[Start of section]
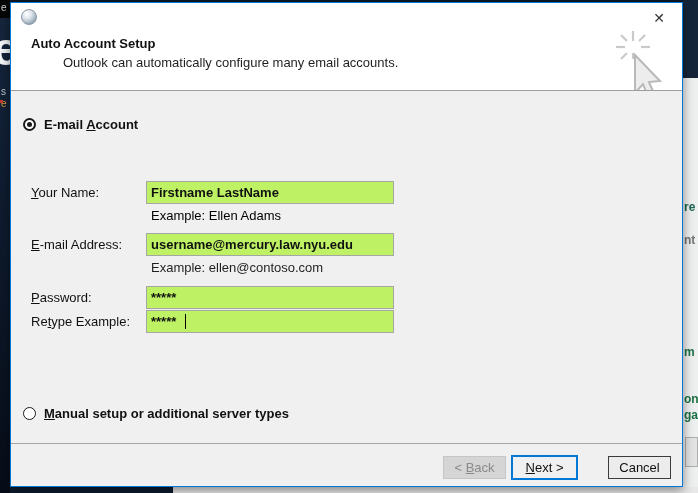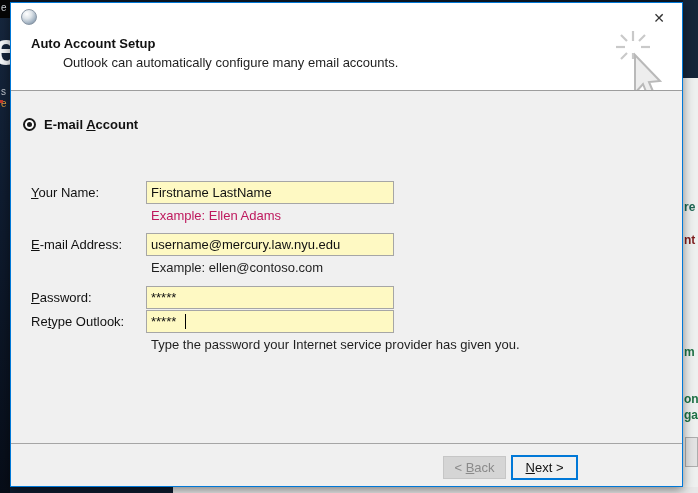--- a/index.html
+++ b/index.html
@@ -13,21 +13,21 @@
   .bg-left-topband { position:absolute; left:0; top:0; width:10px; height:18px; background:#060606; color:#cfd4da; font-size:10px; line-height:16px; padding-left:1px; }
   .bg-left-logo { position:absolute; left:-7px; top:26px; color:#f4f6f8; font-size:46px; font-weight:bold; line-height:46px; }
   .bg-left-frag1 { position:absolute; left:1px; top:86px; color:#c2c8cf; font-size:10px; }
   .bg-left-frag2 { position:absolute; left:1px; top:98px; color:#de9b3e; font-size:10px; }
   .bg-left-frag2::before { content:""; position:absolute; left:-1px; top:2px; width:3px; height:3px; background:#c3392b; }
 
   .bg-right { position:absolute; left:683px; top:0; width:15px; height:493px; background:#eef0ef; overflow:hidden; }
   .bg-right-navy { position:absolute; left:0; top:0; width:15px; height:78px; background:#152539; }
   .rfrag { position:absolute; left:1px; color:#1e7145; font-size:12px; font-weight:bold; white-space:nowrap; }
   .rf-0 { top:200px; color:#1d6653; }
-  .rf-1 { top:233px; color:#7f1d1d; }
+  .rf-1 { top:233px; color:#737373; }
   .rf-2 { top:345px; }
   .rf-3 { top:392px; }
   .rf-4 { top:408px; }
   .bg-right-btn { position:absolute; left:2px; top:437px; width:13px; height:30px; background:#e3e3e3; border:1px solid #adadad; }
 
   .bg-bottom-navy { position:absolute; left:10px; top:487px; width:163px; height:6px; background:#0d1b2e; }
   .bg-bottom-gray { position:absolute; left:173px; top:487px; width:525px; height:6px; background:#e8e8e8; }
 
   
   .dialog { position:absolute; left:10px; top:2px; width:673px; height:485px;
@@ -53,26 +53,26 @@
   .radio-row.r1 { top:26px; }
   .radio-row.r2 { top:315px; }
   .radio { width:13px; height:13px; border:1px solid #1a1a1a; border-radius:50%; background:#fff; position:relative; }
   .radio.checked { border-width:2px; }
   .radio.checked::after { content:""; position:absolute; left:50%; top:50%; width:5px; height:5px;
     margin:-2.5px 0 0 -2.5px; border-radius:50%; background:#1a1a1a; }
   .radio-label { margin-left:8px; font-size:13px; font-weight:bold; color:#111; }
 
   .flabel { position:absolute; left:20px; font-size:13px; color:#111; }
   .input-wrap { position:absolute; left:135px; width:248px; height:23px; }
-  .input-wrap input { width:248px; height:23px; border:1px solid #a6a6a6; background:#fef9c3;
-    font-family:"Liberation Sans", sans-serif; font-size:13px; color:#111; padding:1px 4px; outline:none; }
+  .input-wrap input { width:248px; height:23px; border:1px solid #a6a6a6; background:#bef264;
+    font-family:"Liberation Sans", sans-serif; font-size:13px; color:#111; padding:1px 4px; outline:none;font-weight:bold; }
   .caret { position:absolute; left:39px; top:4px; width:1px; height:15px; background:#000; }
 
   .row-name-l   { top:94px; }  .row-name-i   { top:90px; }
-  .ex1          { position:absolute; left:140px; top:117px; font-size:13px; color:#be185d; }
+  .ex1          { position:absolute; left:140px; top:117px; font-size:13px; color:#000000; }
   .row-email-l  { top:146px; }  .row-email-i  { top:142px;border-radius:6px; }
   .ex2          { position:absolute; left:140px; top:169px; font-size:13px; color:#1f1f1f; }
   .row-pass-l   { top:199px; }  .row-pass-i   { top:195px; }
   .row-rtype-l  { top:223px; }  .row-rtype-i  { top:219px; }
   .hint         { position:absolute; left:140px; top:246px; font-size:13px; color:#1f1f1f; }
 
   .sep2 { position:absolute; left:0; top:440px; width:100%; height:1px; background:#a5a5a5; }
   .btnbar { position:absolute; left:0; top:441px; width:100%; height:42px; background:#f0f0f0; }
   .btn { position:absolute; top:12px; height:23px; font-family:"Liberation Sans", sans-serif;
     font-size:13px; text-align:center; line-height:21px; cursor:pointer; }
@@ -153,31 +153,35 @@
       <div class="input-wrap row-email-i">
         <input type="text" value="username@mercury.law.nyu.edu" style="">
       </div>
       <div class="ex2">Example: ellen@contoso.com</div>
 
       <div class="flabel row-pass-l"><span class="ak">P</span><span>assword:</span></div>
       <div class="input-wrap row-pass-i">
         <input type="text" value="*****" style="">
       </div>
 
-      <div class="flabel row-rtype-l"><span>Re</span><span class="ak">t</span><span>ype Outlook:</span></div>
+      <div class="flabel row-rtype-l"><span>Re</span><span class="ak">t</span><span>ype Example:</span></div>
       <div class="input-wrap row-rtype-i">
         <input type="text" value="*****" style="">
         <div class="caret"></div>
       </div>
 
-      <div class="hint">Type the password your Internet service provider has given you.</div>
 
+      <div class="radio-row r2">
+        <div class="radio"></div>
+        <div class="radio-label"><span class="ak">M</span><span>anual setup or additional server types</span></div>
+      </div>
     </div>
 
     <div class="sep2"></div>
 
     <div class="btnbar">
       <div class="btn btn-back"><span>&lt; </span><span class="ak">B</span><span>ack</span></div>
       <div class="btn btn-next"><span class="ak">N</span><span>ext &gt;</span></div>
+      <div class="btn btn-cancel">Cancel</div>
     </div>
 
   </div>
 </div>
 
 </body></html>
[End of section]
• **Your task**
Copy the records above exactly, from the first line through the line containing "left:0; top:0; width:10px;", and leave out the pictures.

• **Reply to the exercise**
--- a/index.html
+++ b/index.html
@@ -13,21 +13,21 @@
   .bg-left-topband { position:absolute; left:0; top:0; width:10px; height:18px; background:#060606; color:#cfd4da; font-size:10px; line-height:16px; padding-left:1px; }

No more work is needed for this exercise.